BACKGROUND

The operation of the buck converter is fairly simple, with an inductor and two switches (usually a transistor and a diode) that control the inductor. It alternates between connecting the inductor to source voltage to store energy in the inductor and discharging the inductor into the load.

However, inefficiencies exist in the state of the art related to this technology and thus, a strong need exists for a new inductor component to facilitate integration of switched mode buck voltage regulators in system on chips (SOCs) to facilitate integrated power delivery.

BRIEF DESCRIPTION OF THE DRAWINGS

The subject matter regarded as the invention is particularly pointed out and distinctly claimed in the concluding portion of the specification. The invention, however, both as to organization and method of operation, together with objects, features, and advantages thereof, may best be understood by reference to the following detailed description when read with the accompanying drawings in which:

FIG. 1 illustrates a SMD inductor according to one embodiment of the present invention.

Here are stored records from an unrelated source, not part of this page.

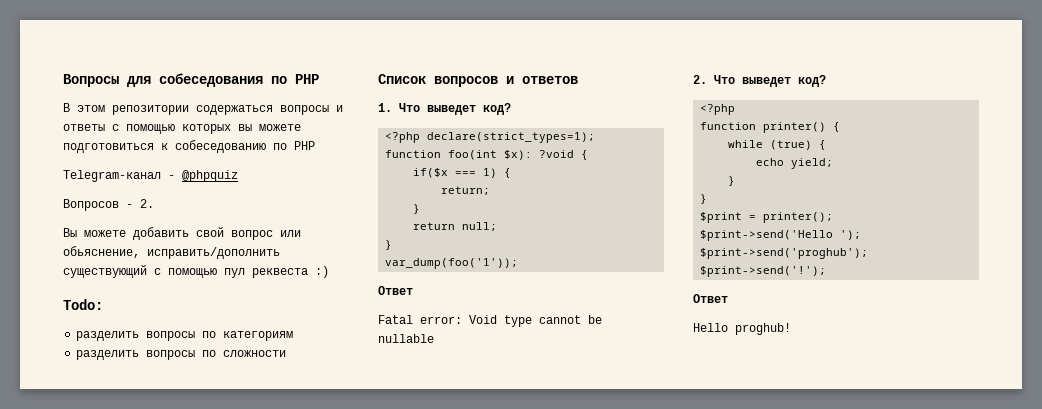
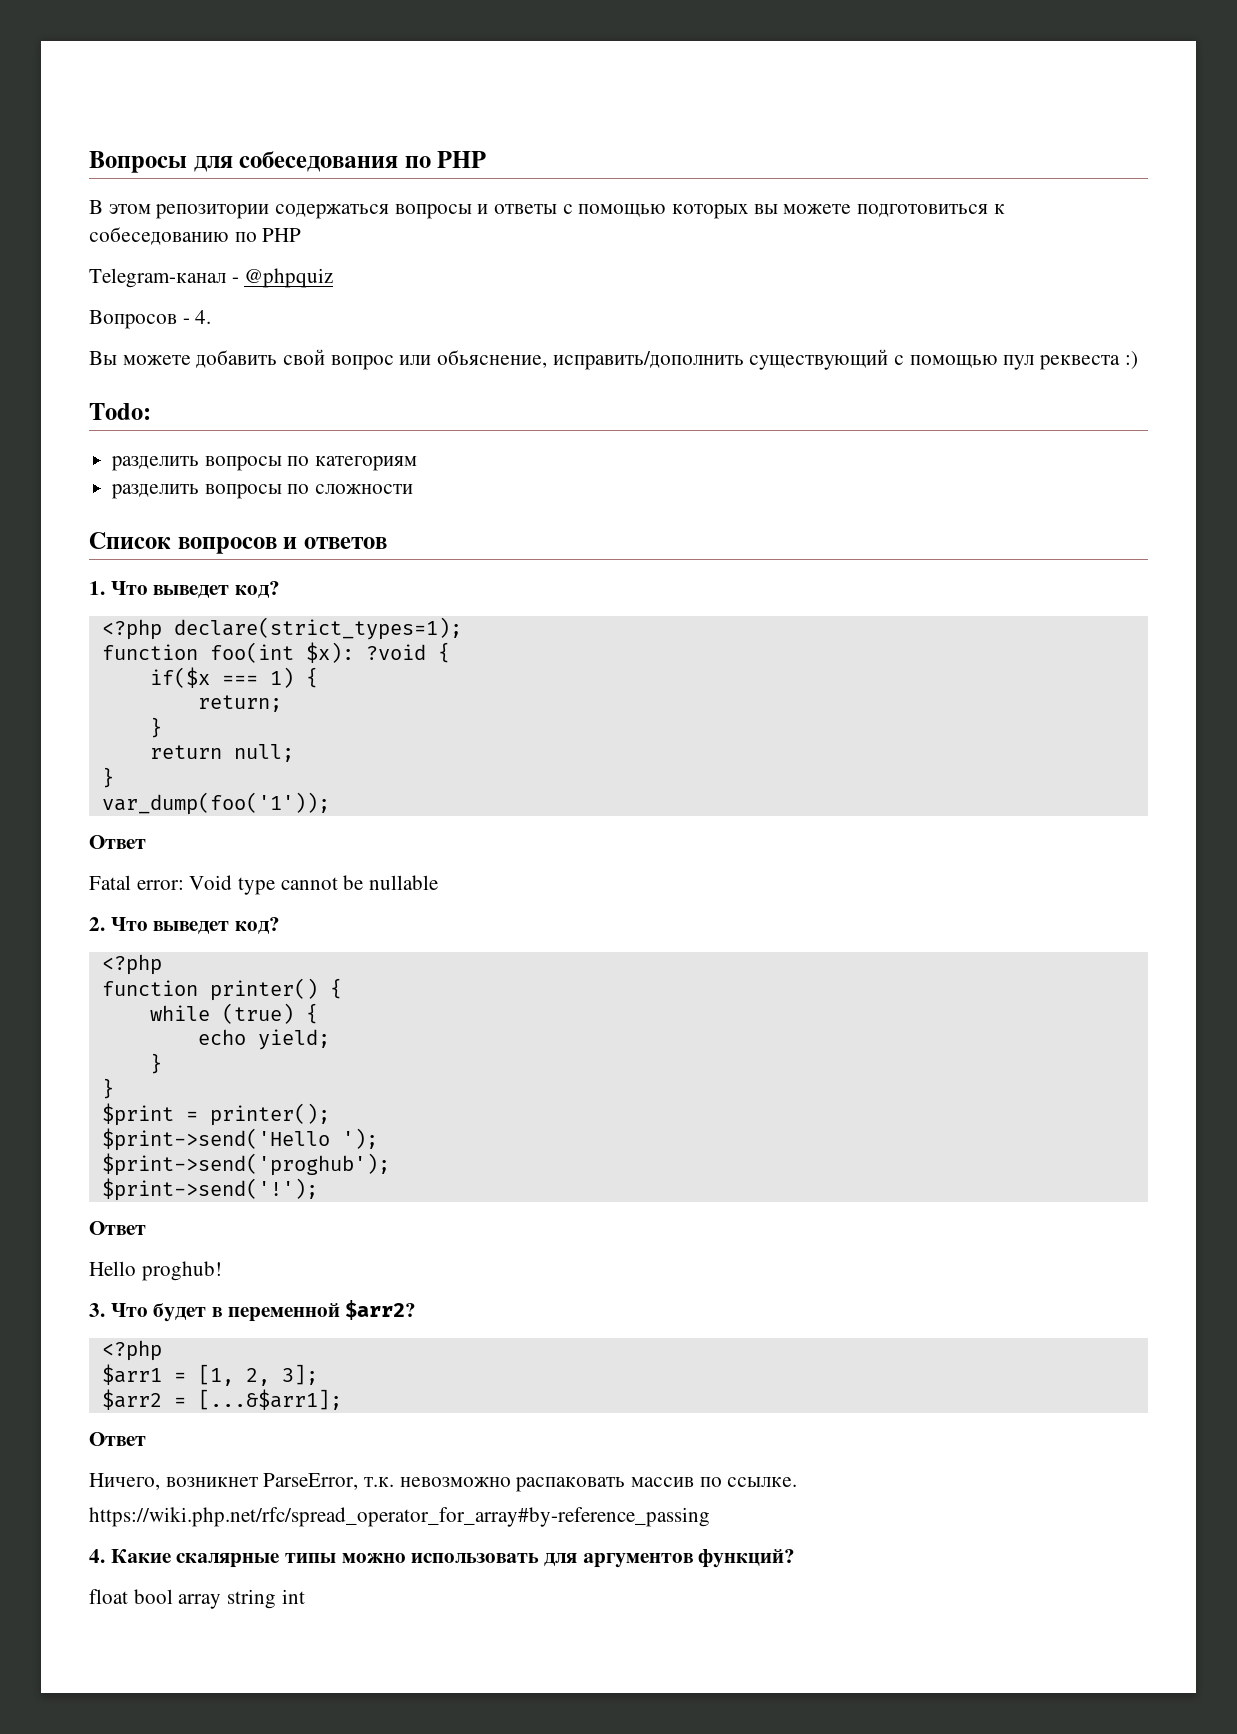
- Вопросов - 2.
+ Вопросов - 4.
+ 3. Что будет в переменной $arr2?
+ <?php
+ $arr1 = [1, 2, 3];
+ $arr2 = [...&$arr1];
+ Ответ
+ Ничего, возникнет ParseError, т.к. невозможно распаковать массив по ссылке.
+ https://wiki.php.net/rfc/spread_operator_for_array#by-reference_passing
+ 4. Какие скалярные типы можно использовать для аргументов функций?
+ float bool array string int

It will be appreciated that for simplicity and clarity of illustration, elements illustrated in the figures have not necessarily been drawn to scale. For example, the dimensions of some of the elements are exaggerated relative to other elements for clarity. Further, where considered appropriate, reference numerals have been repeated among the figures to indicate corresponding or analogous elements.

DETAILED DESCRIPTION

In the following detailed description, numerous specific details are set forth in order to provide a thorough understanding of the invention. However, it will be understood by those skilled in the art that the present invention may be practiced without these specific details. In other instances, well-known methods, procedures, components and circuits have not been described in detail so as not to obscure the present invention. An algorithm, technique or process is here, and generally, considered to be a self- consistent sequence of acts or operations leading to a desired result. These include physical manipulations of physical quantities. Usually, though not necessarily, these quantities take the form of electrical or magnetic signals capable of being stored, transferred, combined, compared, and otherwise manipulated. It has proven convenient at times, principally for reasons of common usage, to refer to these signals as bits, values, elements, symbols, characters, terms, numbers or the like. It should be understood, however, that all of these and similar terms are to be associated with the appropriate physical quantities and are merely convenient labels applied to these quantities.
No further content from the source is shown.